Der Chef in Warschau steigt in den Ring
Jarosław Kaczyński wird Vizepremier und Herr über die Sicherheitsministerien.
Anfangs ging es „nur“um ein paar Nerze. Doch dann geriet Polens Rechtsregierung im Streit um ein Tierschutzgesetz plötzlich ins Wanken. Selbst Neuwahlen standen im Raum. Dann die Sensation: PiSChef Jarosław Kaczyński, der bislang als Parteivorsitzender im Hintergrund Macht ausübte, soll als Vizepremier und Superaufseher für alle Sicherheitsministerien in die Regierung eintreten.
Damit dürfte sich die Funktionsweise der Politik in Polen grundlegend wandeln. Künftig wäre das Kabinett der Ort für die entscheidenden Machtkämpfe, nicht mehr die PiS-Zentrale.
Die regierungskritische „Gazeta Wyborcza“kam zu dem Schluss, dass Kaczyński bald ähnlich autoritär regieren könnte wie einst der Marschall Józef Piłsudski zwischen den Weltkriegen: „Kaczyński soll die Aufsicht über das Verteidigungs-, das Innen- und das Justizministerium übernehmen. Das ist eine klare historische Analogie.“Tatsächlich ist an eine Kabinettskonstruktion gedacht, in der Kaczyński als Chef eines Sicherheitskomitees das letzte Wort in allen Fragen hätte, die in den drei zentralen Ressorts auftauchen.
Obwohl da ja noch Ministerpräsident Mateusz Morawiecki mitzureden hätte. Allerdings ist der Premier durch die jüngsten Machtkämpfe ähnlich angeschlagen wie sein schärfster Widersacher, der einflussreiche Justizminister Zbigniew Ziobro. Ihr Ringen um das Erbe des 71-jährigen Kaczyński war im Konflikt um das Tierschutzgesetz eskaliert. Die Neuregelung war ein Herzensanliegen des Katzenliebhabers Kaczyński. Doch Ziobro koppelte seine Zustimmung an eine andere politische Frage: Er wollte Morawiecki mit einer Strafandrohung für Beamte wegen einer angeblich falschen Coronapolitik unter Druck setzen.
Die Regierungsfraktion der Vereinigten Rechten stützt sich nicht nur auf die PiS, sondern noch auf zwei kleinere Parteien.

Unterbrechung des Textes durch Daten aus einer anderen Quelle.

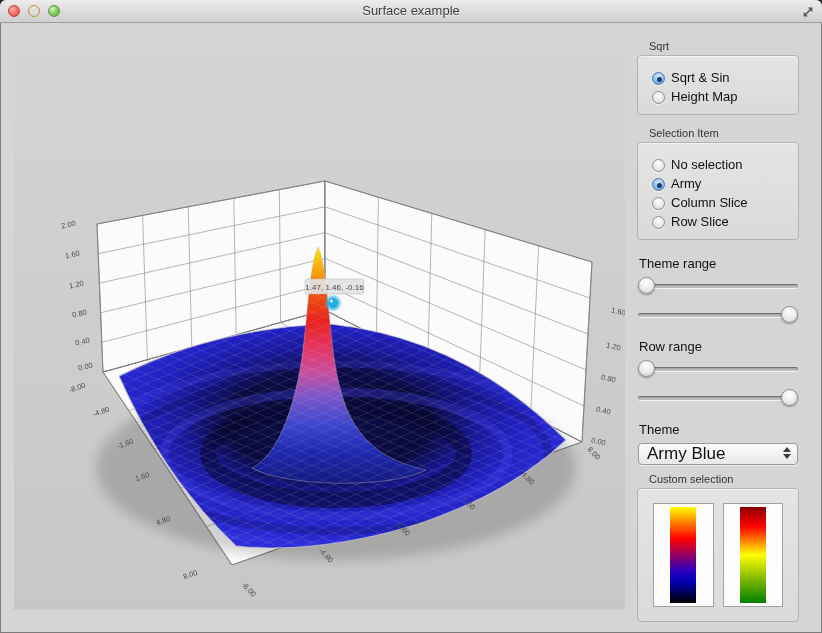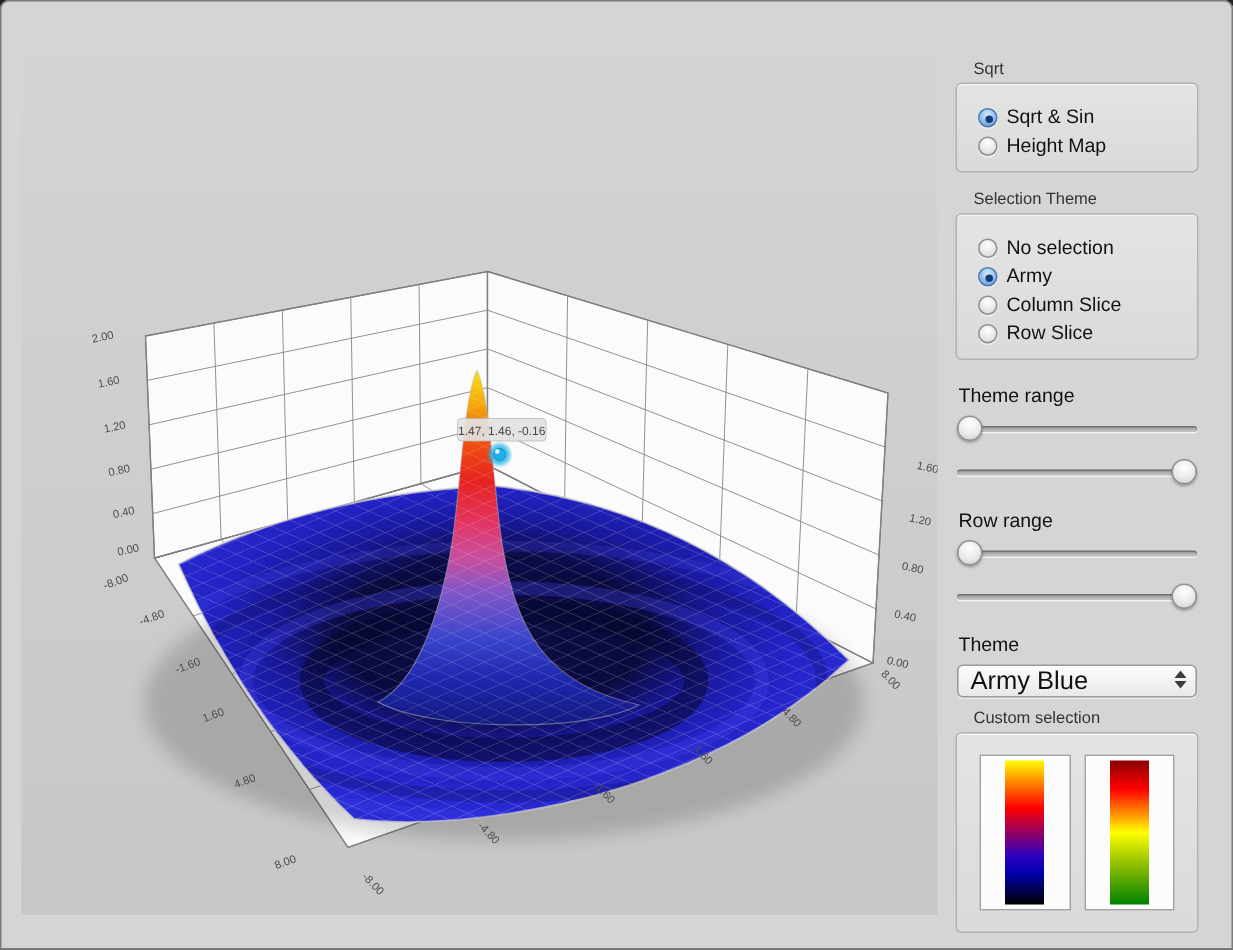--- a/index.html
+++ b/index.html
@@ -47,6 +47,19 @@
 
 <div class="window">
 
+  <div class="titlebar">
+    <div class="traffic-lights">
+      <span class="tl close"></span>
+      <span class="tl min"></span>
+      <span class="tl max"></span>
+    </div>
+    <div class="title">Surface example</div>
+    <svg class="fs-icon" width="14" height="14" viewBox="0 0 14 14">
+      <path d="M3.5 10.5 L10.5 3.5" stroke="#555" stroke-width="1.6" fill="none"></path>
+      <path d="M7 2.6 L11.4 2.6 L11.4 7 Z" fill="#555"></path>
+      <path d="M7 11.4 L2.6 11.4 L2.6 7 Z" fill="#555"></path>
+    </svg>
+  </div>
 
   <div class="graph">
     <svg width="611" height="572" viewBox="0 0 611 572">

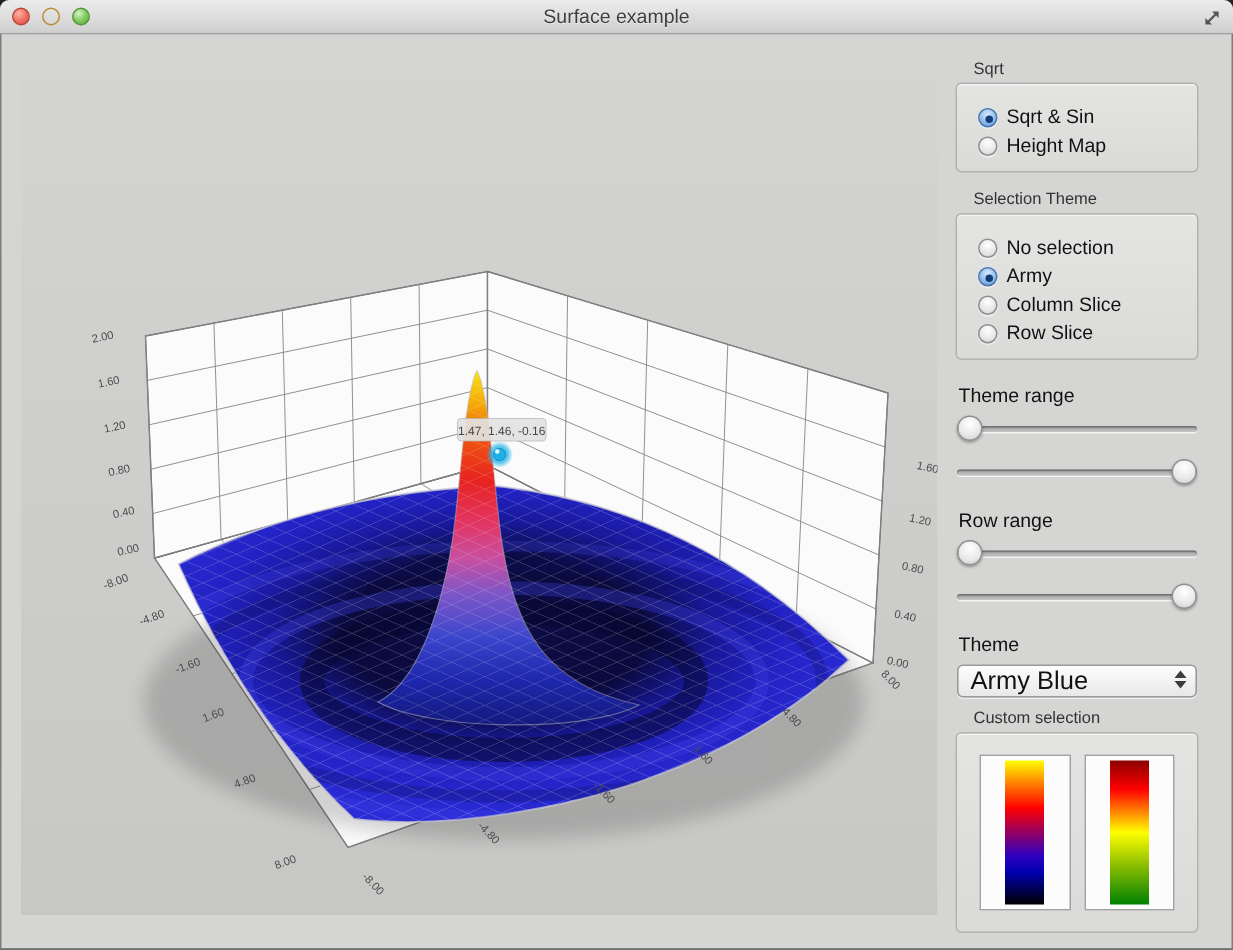--- a/index.html
+++ b/index.html
@@ -202,7 +202,7 @@
       </label>
     </div>
 
-    <div class="group-title">Selection Theme</div>
+    <div class="group-title">Selection Item</div>
     <div class="groupbox">
       <label class="radio-row">
         <span class="radio"></span>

Sie waren bei der Wahl 2019 auf einer Liste mit der PiS angetreten und konnten nur so die Fünf-Prozent-Hürde überspringen. Im Sejm verfügen sie nun jeweils über gut ein Dutzend Abgeordnete und sind Zünglein an der Waage. Eine der beiden Gruppierungen ist Ziobros „Solidarisches Polen“. Die andere Kleinpartei mit dem Namen „Verständigung“wird von dem Vizepremier Jarosław Gowin geführt. Der hatte bereits im Frühjahr den Aufstand gegen Kaczyński und die PiS geprobt und eine Verschiebung der Präsidentschaftswahl wegen der Coronapandemie erzwungen.
Dieser Erfolg ließ offenbar die Begehrlichkeiten bei Ziobro wachsen, der nun das Gewicht seiner Abgeordneten in die Waagschale warf, um Morawiecki herauszufordern. Am Ende zog Kaczyński die Reißleine und drohte mit Neuwahlen, die wohl das Aus für die beiden Kleinparteien gebracht hätten.
Angesichts dieser komplexen Gemengelage prophezeite die gemäßigte Zeitung „Rzeczpospolita“am Donnerstag, dass sich der Machtkampf im Regierungslager fortsetzen werde – auch mit Kaczyński als Oberaufseher im Kabinett. Denn „der Hass zwischen den Beteiligten ist zu groß“.